Once you finish the task — whether it’s a chat, video call, or “IRL-style” walk using AR mode — you get coins. Coins convert to real money. Not a lot, but enough to make people log in daily.

 

I had to try it.

 

 

 

 

Mission #1: The Ice Cream Reunion Date 🍦

 

 

My first role:

 

“You and Alex were friends in high school. You meet at an ice cream stand after 8 years apart. Be awkward, be sweet. 40-minute session. Reward: 500 coins.”

 

The app gave me Alex’s avatar (AI-generated), a chat window, and even weather effects — it was “sunny” and I could hear birds chirping. I clicked “Join Date.”

 

Alex:

 

“Is that you… Sam? After all these years?”

 

Me (laughing):

 

“Still can’t believe you used to wear three jackets in summer.”

 

We went back and forth, pretending to reminisce about fake memories. The app even prompted us to bring up:

 

  • That time we almost got suspended (didn’t happen).
  • The cafeteria incident with the spaghetti tray (also didn’t happen).
  • The almost kiss at the prom (definitely never happened).

 

 

And yet… it felt real.

 

The weirdest part?
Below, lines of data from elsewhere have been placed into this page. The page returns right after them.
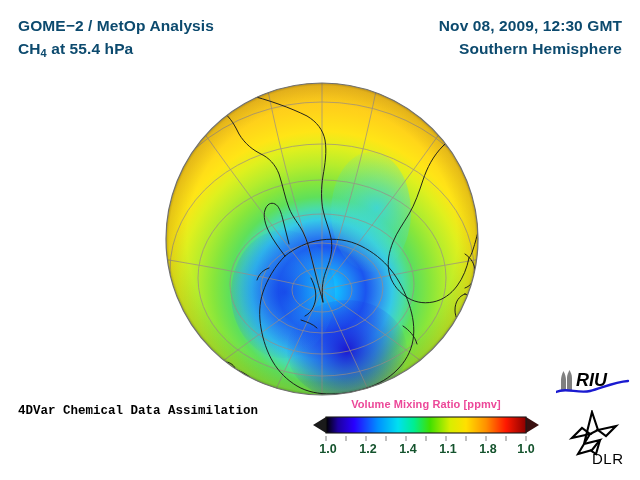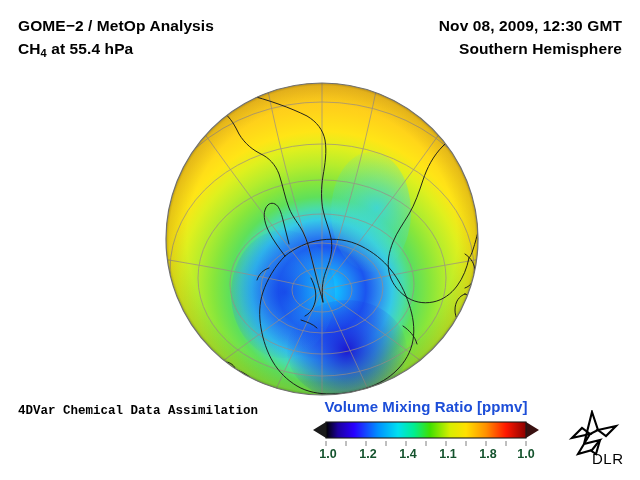--- a/index.html
+++ b/index.html
@@ -17,7 +17,7 @@
   .hdr-left{position:absolute;left:18px;top:14px;}
   .hdr-right{position:absolute;right:18px;top:14px;text-align:right;}
   .hdr-line{
-    font-size:15.5px;font-weight:bold;color:#000000;
+    font-size:15.5px;font-weight:bold;color:#0c4a6e;
     line-height:23px;white-space:nowrap;letter-spacing:.1px;
   }
   .hdr-line sub{font-size:11px;vertical-align:baseline;position:relative;top:3px;}

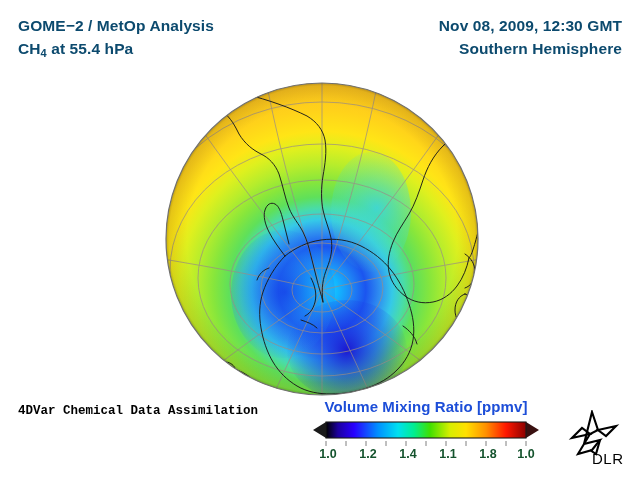--- a/index.html
+++ b/index.html
@@ -268,6 +268,19 @@
     </div>
   </div>
 
+  <div class="logo-riu">
+    <svg width="74" height="30" viewBox="0 0 74 30">
+
+      <g fill="#808080">
+        <path d="M5 20 L5 10 C 5 7 6 4 7.5 1 C 9 4 10 7 10 10 L10 20 Z"></path>
+        <path d="M11 20 L11 8 C 11 5 12.2 2.5 13.5 0 C 14.8 2.5 16 5 16 8 L16 20 Z"></path>
+      </g>
+
+      <path d="M0 22 C 10 17 22 24 34 21 C 46 18 58 12 72 11" fill="none" stroke="#1a1ad0" stroke-width="2.4" stroke-linecap="round"></path>
+
+      <text x="20" y="16" font-family="'Liberation Sans',sans-serif" font-size="18" font-weight="bold" font-style="italic" fill="#000">RIU</text>
+    </svg>
+  </div>
 
   <div class="logo-dlr">
     <svg width="66" height="56" viewBox="0 0 66 56">

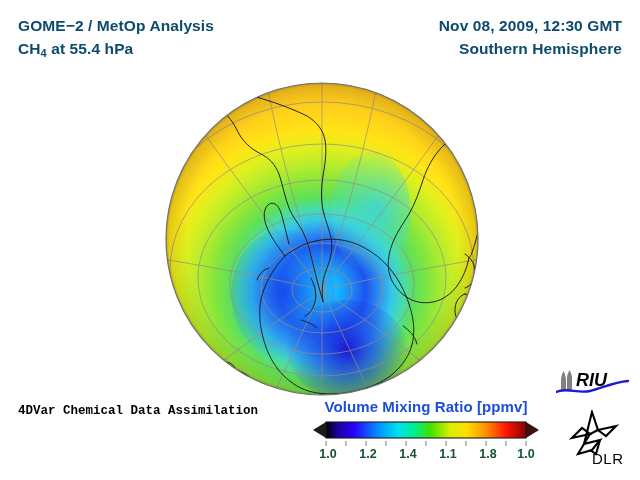--- a/index.html
+++ b/index.html
@@ -36,7 +36,7 @@
   
   .cbar-block{position:absolute;left:312px;top:398px;width:228px;}
   .cbar-title{
-    font-size:15px;font-weight:bold;color:#1d4ed8;
+    font-size:11px;font-weight:bold;color:#ec4899;
     text-align:center;white-space:nowrap;margin-bottom:5px;
     letter-spacing:.1px;
   }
I smiled more during that chat than I had on real dates.

 

 

 

 

Who Are the People on This App?

 

 

After 3 more missions, I started to wonder:

 

Who signs up to pretend-date strangers for coins?

 

The app has several “roles” users can choose from:

 

 

1. 

Actors

 

 

People like me — here to play the part, follow scripts, and earn coins.

 

 

2. 

Dreamers

 

 

These are users who pay to experience fantasy scenarios. They buy coins, assign roles, and hire “actors” to go on these virtual dates.

 

 

3. 

Therapeutics

 

 

Lonely individuals who want companionship but not real-world messiness. They choose gentle, comforting roles.

 

 

4. 

Gamers

 

 

These treat it like a challenge — trying to unlock new scenarios, earn badges, and rise on the leaderboard.

 

So no, it’s not just sad people pretending to be loved. It’s also bored people pretending to be interesting, and creative people pretending to be anything.

 

 

 

 

Does It Pay?

 

 

Kind of.

 

I made about 4,000 coins in one week. That’s roughly $38 USD.

 

Each date earned me between 300–800 coins. Some were chats only. Others involved video roleplay — you blur your face with a filter and act.

 

Most actors say they earn $100–$200/month part-time.

 

But more importantly, the emotional payoff was… confusing.

 

I found myself:

 

  • Checking if certain “dates” were online.
  • Hoping to be re-assigned with the same user.
  • Re-reading chats because I enjoyed them.

 

 

Even though it was fake, it didn’t always feel fake.

 

 

 

 

The Weirdest Scenarios I Played (and Got Paid For)

 

 

  1. “You’re two aliens trying to understand Earth love”

 

 

We spoke in gibberish. I got 900 coins.

 

 

  1. “Blind date at a zoo, but you’re both scared of monkeys”

 

 

Required sound effects. I screamed once. 600 coins.

 

 

  1. “You just realized you’re siblings. End the date in 30 seconds.”

 

 

I said, “No way. Your mom’s name is Donna?”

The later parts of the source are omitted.